A. Subordination of Lease. The Trust Deed and any and all extensions, renewals, modifications or replacements thereof shall be and at all times remain a lien or charge on the Premises prior to and superior to the Lease or any other leasehold interests of the Tenant. Tenant unconditionally waives, relinquishes and subordinates any priority of the Lease and Tenants right and interest to the Premises thereunder to the lien or charge of the Trust Deed, and any and all extensions, renewals, modifications or replacements thereof.
The Lease, all renewals, modifications, consolidations, replacements and extensions of the Lease and all estates, options, liens and charges therein contained or created thereunder are and shall be subject and subordinate to the Loan in favor of Lender, to be secured by the Trust Deed in favor of the Lender, with the same force and effect as if the Trust Deed in favor of the Lender had been executed, delivered, and duly recorded with the Salt Lake County Recorder, prior to Tenant taking possession of the Premises and prior to the execution and delivery of the Lease by Tenant and the Landlord. The recording information of the Trust Deed to which the Lease is being subordinated is Entry Number 12652771, recorded November 6, 2017 with the Salt Lake County Recorder.
B. Reliance. Tenant acknowledges that Lender, in extending or continuing to extend credit to Landlord, including the Loan secured by the Premises pursuant to the Trust Deed, is doing so in reliance on this Agreement.
2. NO LIABILITY OF LENDER. Lender shall not be liable to Tenant for any act or omission of any person or entity as a lessor under the Lease, nor for the return of any sums which Tenant may have paid to any other person or entity as a lessor under the Lease as security deposits, advances or otherwise.
3. RENTAL PAYMENTS UPON DEFAULT. Tenant Agrees and the Landlord directs that in the event of a default by Landlord in its loan obligation to Lender, upon written notice to the Tenant and Landlord by Express Courier at the addresses set forth above, Tenant shall, from and after one (1) day following the date the notice is sent by express courier to Landlord and Tenant, pay any and all rents required to be paid pursuant to the Lease directly to Lender at the address contained in the notice.

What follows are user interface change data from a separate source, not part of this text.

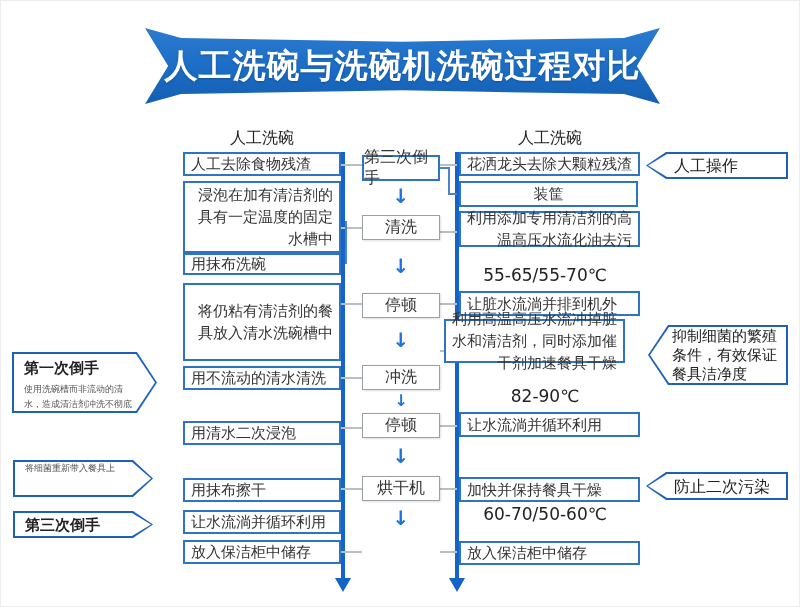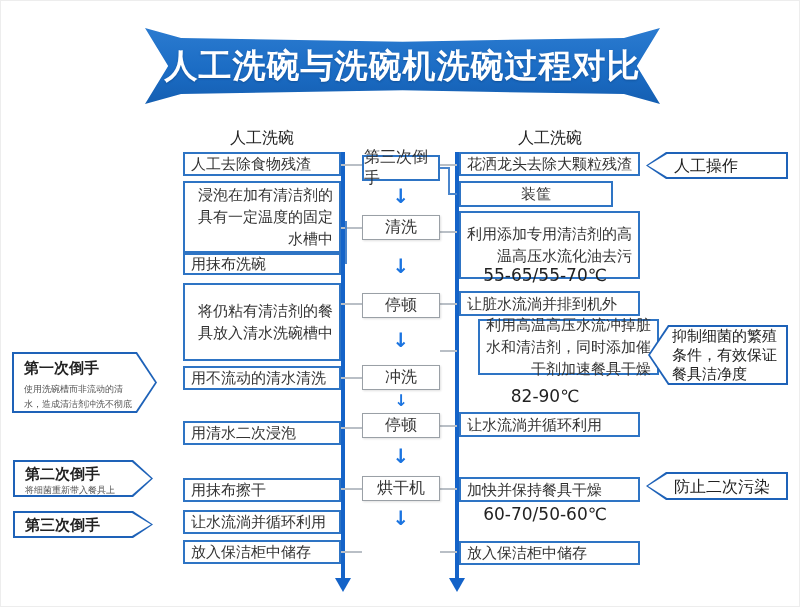--- a/index.html
+++ b/index.html
@@ -157,7 +157,7 @@
   <div class="abs sbox" style="left:459px;top:152px;width:181px;height:24px;">
       <span>花洒龙头去除大颗粒残渣</span>
     </div>
-  <div class="abs sbox center" style="left:459px;top:181px;width:154px;height:26px;">
+  <div class="abs sbox center" style="left:459px;top:181px;width:179px;height:26px;">
       <span>装筐</span>
     </div>
   <div class="abs sbox" style="left:459px;top:211px;width:181px;height:68px;">

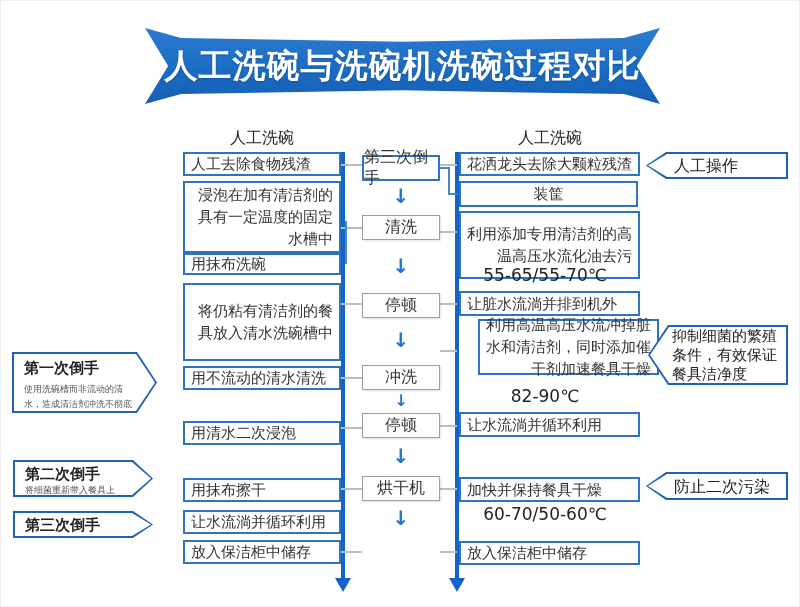--- a/index.html
+++ b/index.html
@@ -160,7 +160,7 @@
   <div class="abs sbox center" style="left:459px;top:181px;width:179px;height:26px;">
       <span>装筐</span>
     </div>
-  <div class="abs sbox" style="left:459px;top:211px;width:181px;height:68px;">
+  <div class="abs sbox" style="left:459px;top:211px;width:181px;height:36px;">
       <span>利用添加专用清洁剂的高温高压水流化油去污</span>
     </div>
   <div class="abs temp" style="left:459px;top:265px;width:178px;height:20px;">55-65/55-70℃</div>

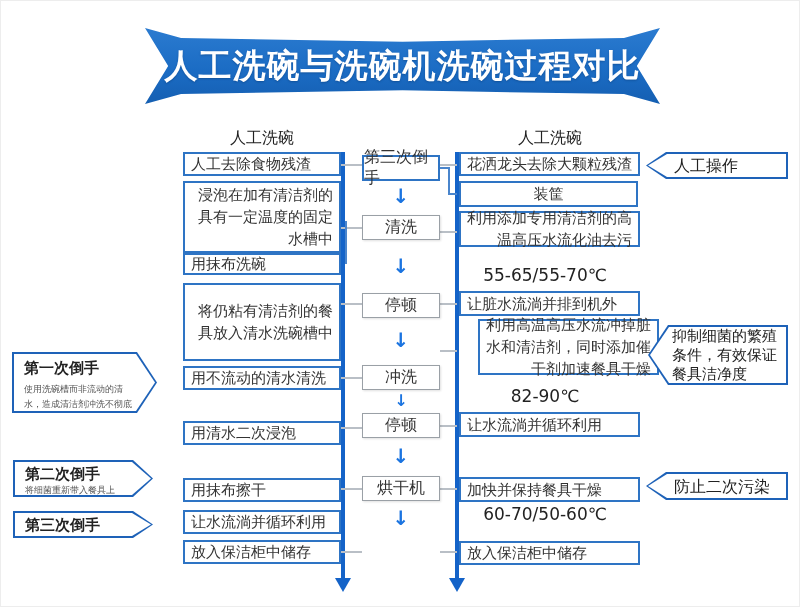--- a/index.html
+++ b/index.html
@@ -167,7 +167,7 @@
   <div class="abs sbox" style="left:459px;top:291px;width:181px;height:25px;">
       <span>让脏水流淌并排到机外</span>
     </div>
-  <div class="abs sbox" style="left:478px;top:319px;width:181px;height:56px;">
+  <div class="abs sbox" style="left:444px;top:319px;width:181px;height:44px;">
       <span>利用高温高压水流冲掉脏水和清洁剂，同时添加催干剂加速餐具干燥</span>
     </div>
   <div class="abs temp" style="left:459px;top:386px;width:178px;height:20px;">82-90℃</div>

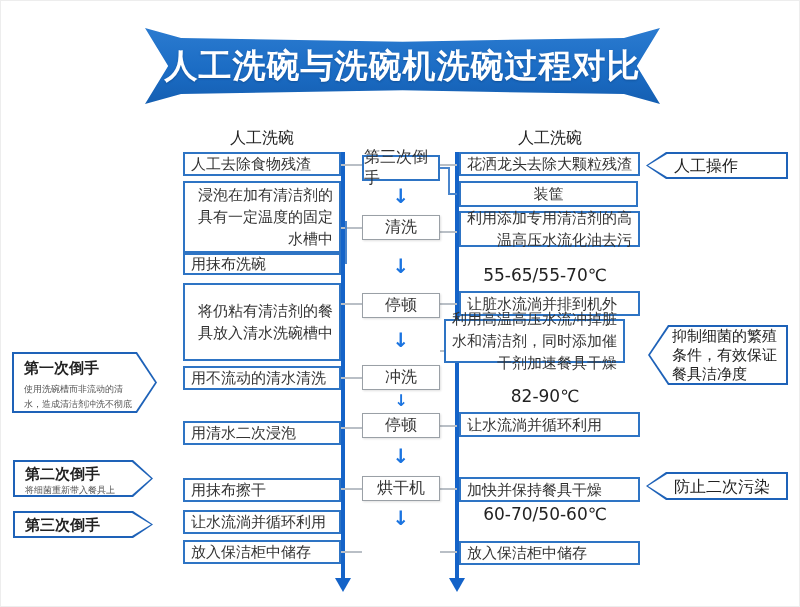--- a/index.html
+++ b/index.html
@@ -190,7 +190,6 @@
   </div>
   <div class="abs co-r-outer" style="left:13px;top:460px;width:140px;height:37px;">
     <div class="co-r-inner" style="padding-top:1px;">
-      <div class="co-title">第二次倒手</div>
       <div class="co-note" style="margin-top:0;line-height:11px;">将细菌重新带入餐具上</div>
     </div>
   </div>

Tenant shall continue to make all rental payments to the Lender unless and until the Lender directs Tenant to resume making the rental payments due under the Lease to the Tenant.
4. NO ADVANCE RENTAL PAYMENTS. Tenant and Landlord agree that the Tenant shall not make any payment of rent to the Landlord in advance and that rental shall be paid to Landlord in the amount due each month on, or within five (5) days, of the due date of such rental payment.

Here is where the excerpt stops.